Jamil has published multiple op-eds and academic articles on national security, foreign policy, cybersecurity, counterterrorism, encryption, and intelligence matters, and is the co-author of a book chapter with former NSA Director Gen. (Ret.) Keith B. Alexander on national security and the press in National Security, Leaks, and the Freedom of the Press:  The Pentagon Papers Fifty Years On (2021) and a book chapter with former CIA Director Gen. (ret.) Mike Hayden on ISIS, al Qaeda, and other international terrorist groups in Choosing to Lead: American Foreign Policy for a Disordered World (2015).  Jamil has also written book chapters on cybersecurity and surveillance, as well as op-eds and policy papers with former Attorney General Michael B. Mukasey, former National Counterterrorism Center Director Matt Olsen, and Congressman Mike Waltz (R-FL), among others.
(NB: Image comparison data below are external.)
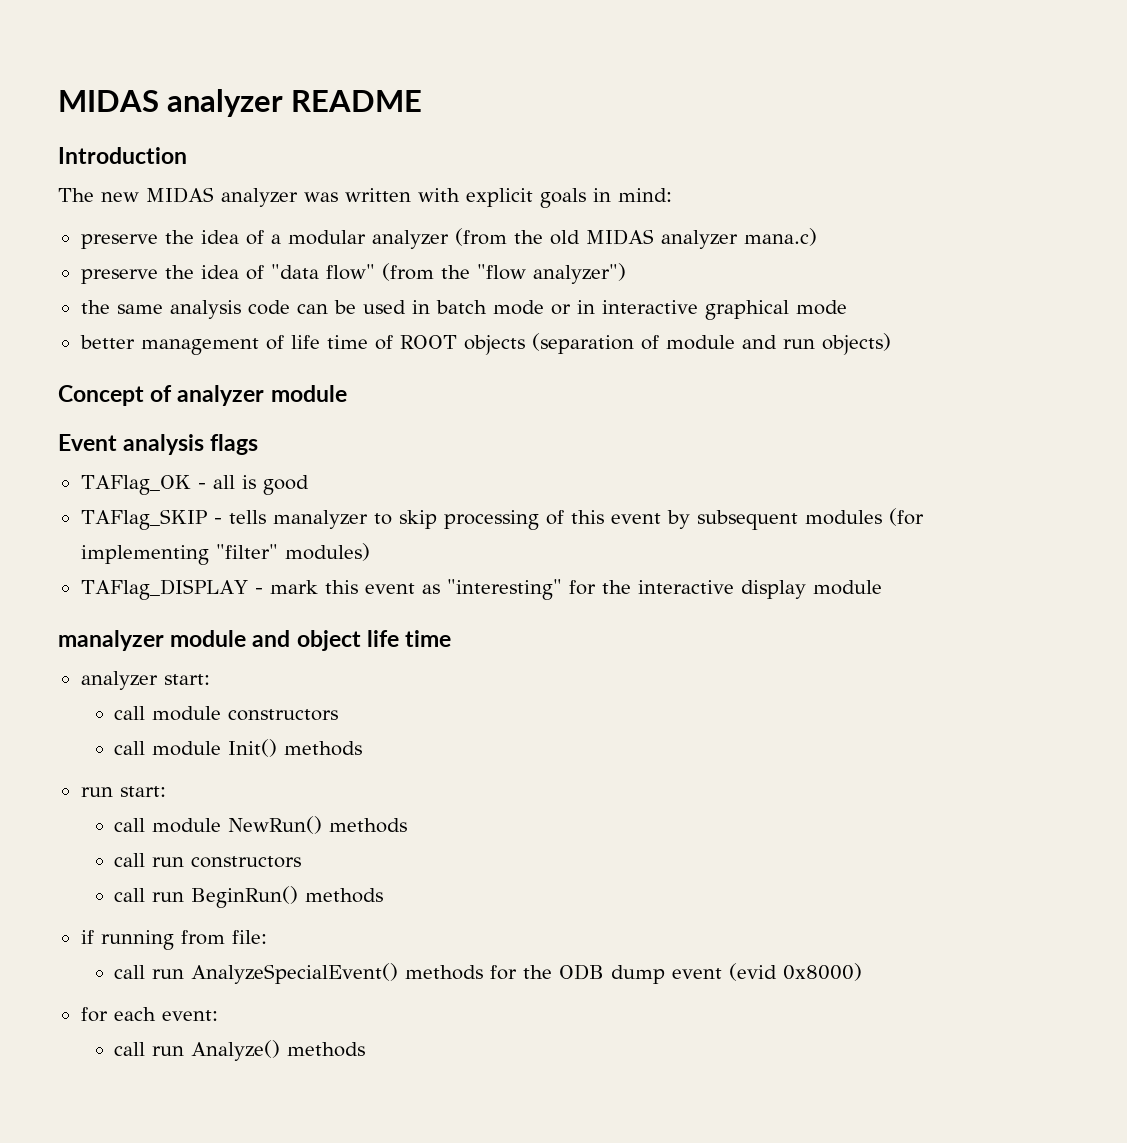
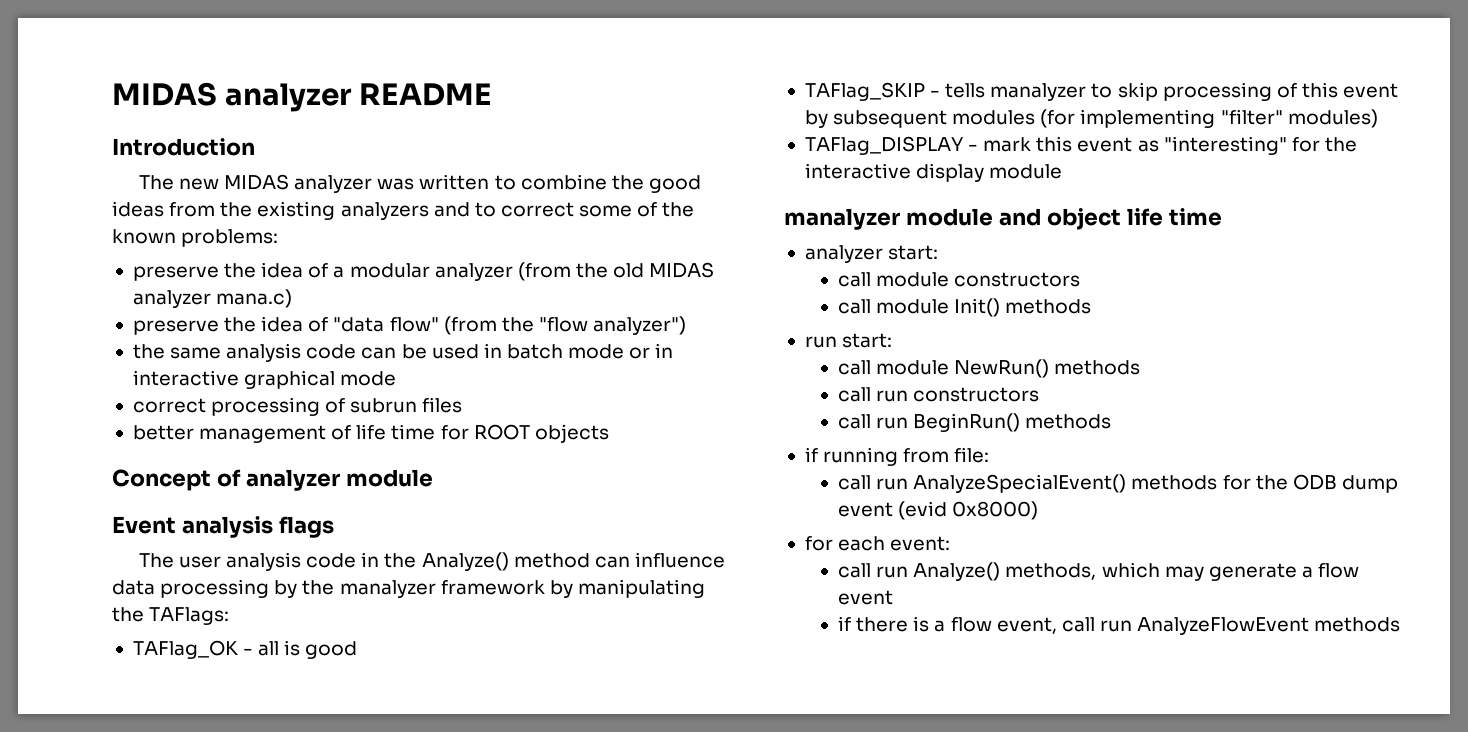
- The new MIDAS analyzer was written with explicit goals in mind:
+ The new MIDAS analyzer was written to combine the good ideas from the existing analyzers and to correct some of the known problems:
+ correct processing of subrun files
- better management of life time of ROOT objects (separation of module and run objects)
+ better management of life time for ROOT objects
+ The user analysis code in the Analyze() method can influence data processing by the manalyzer framework by manipulating the TAFlags:
- call run Analyze() methods
+ call run Analyze() methods, which may generate a flow event
+ if there is a flow event, call run AnalyzeFlowEvent methods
Jamil has previously taught graduate-level courses in intelligence law and policy at George Washington University’s Elliott School of International Affairs and the National Intelligence University, was an outside advisor to the Cyberspace Solarium Commission, and has recently testified before committees of the U.S. Senate and House of Representatives on cybersecurity, counterterrorism, and other national security matters. Jamil has recently appeared on a range of national television and radio outlets including CNN, Fox News, Fox Business, MSNBC, Bloomberg, PBS, Voice of America, and National Public Radio, and in various print and online publications, including the New York Times, Wall Street Journal, and the Washington Post on a range of national security matters including cybersecurity, counterterrorism, surveillance, encryption, privacy, and foreign policy issues.

Jamil holds degrees from UCLA (B.A., cum laude), the University of Chicago Law School (J.D., with honors), and the United States Naval War College (M.A., with distinction).